Abstract
Various objectives are mainly met through decision making in real world. Achieving desirable condition for all objectives simultaneously is a necessity for conflicting objectives. This concept is called multi objective optimization widely used nowadays. In this study, a new algorithm, comprehensive evolutionary algorithm (CEA), is developed based on general concepts of evolutionary algorithms that can be applied for single or multi objective problems with a fixed structure. CEA is validated through solving several mathematical multi objective problems and the obtained results are compared with the results of the non-dominated sorting genetic algorithm II (NSGA-II). Also, CEA is applied for solving a reservoir operation management problem.
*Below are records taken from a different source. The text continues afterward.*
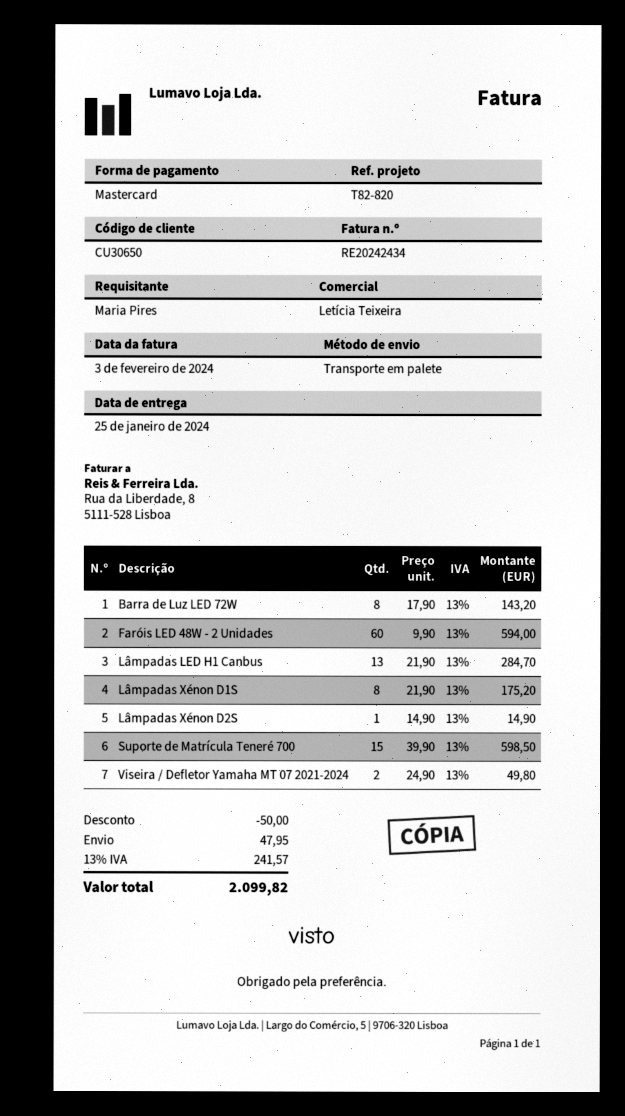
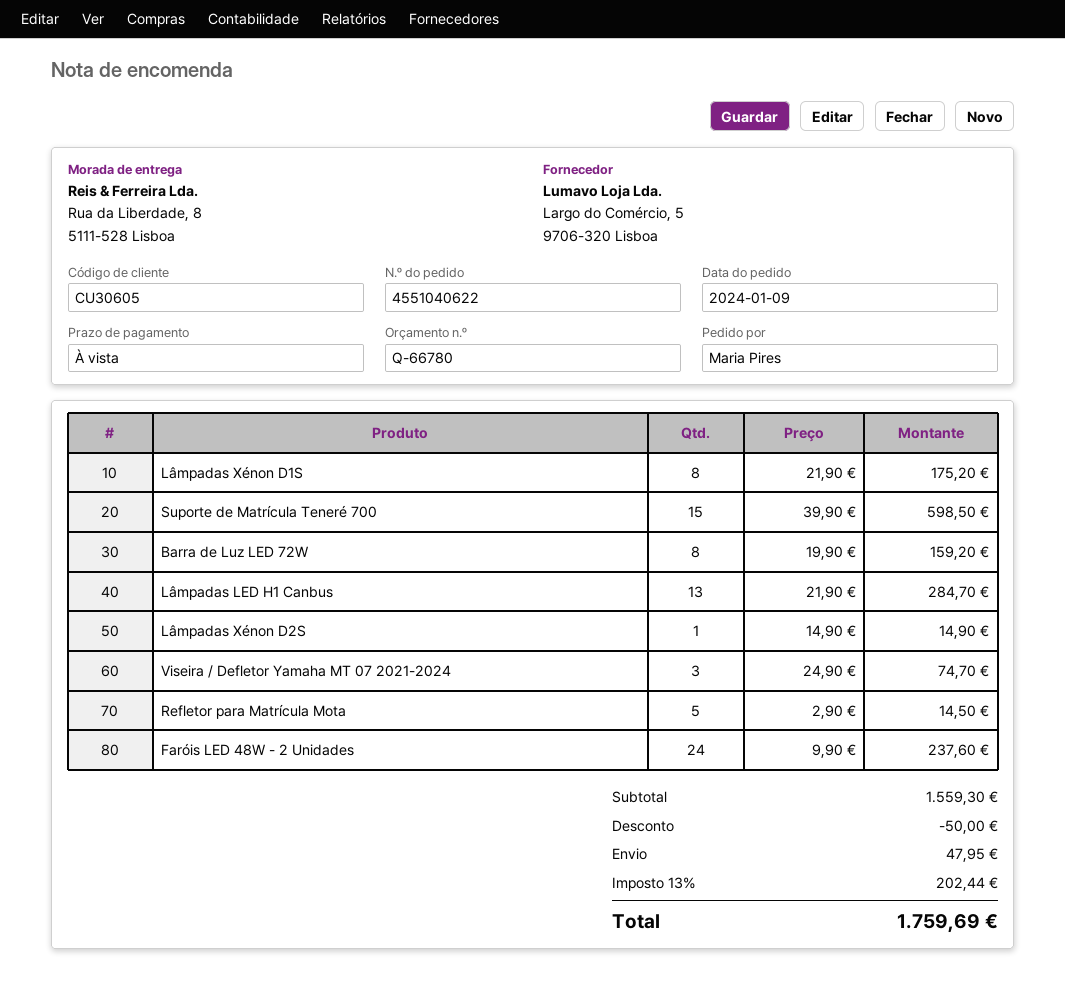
customer number: CU30650 -> CU30605
Barra de Luz LED 72W: 8 x 17.90 = 143.20 -> 8 x 19.90 = 159.20
Faróis LED 48W - 2 Unidades: 60 x 9.90 = 594.00 -> 24 x 9.90 = 237.60
Viseira / Defletor Yamaha MT 07 2021-2024: 2 x 24.90 = 49.80 -> 3 x 24.90 = 74.70
Refletor para Matrícula Mota: none -> 5 x 2.90 = 14.50
tax: 13% = 241.57 -> 13% = 202.44
total: 2099.82 -> 1759.69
Comparisons show that CEA has a desirable performance in multi objective problems. The decision space is accurately assessed by CEA in considered problems and the obtained solutions’ set has a great extent in the objective space of each problem. Also, CEA obtains more number of solutions on the Pareto than NSGA-II for each considered problem. Although the total run time of CEA is longer than NSGA-II, solution set obtained by CEA is about 32, 4.4 and 1.6% closer to the optimum results in comparison with NSGA-II in the first, second and third mathematical problem, respectively. It shows the high reliability of CEA’s results in solving multi objective problems.
Highlights
Nowadays, many optimization problems in various sciences include several conflicting objective functions (OFs) while desirable condition for all functions should be supplied
Complexities of optimization problems are ignored in some methods through simplification or linearization and several OFs are considered as a single function applying weight factors or priority structures (Huang et al 2005; Stanimirović et al 2011)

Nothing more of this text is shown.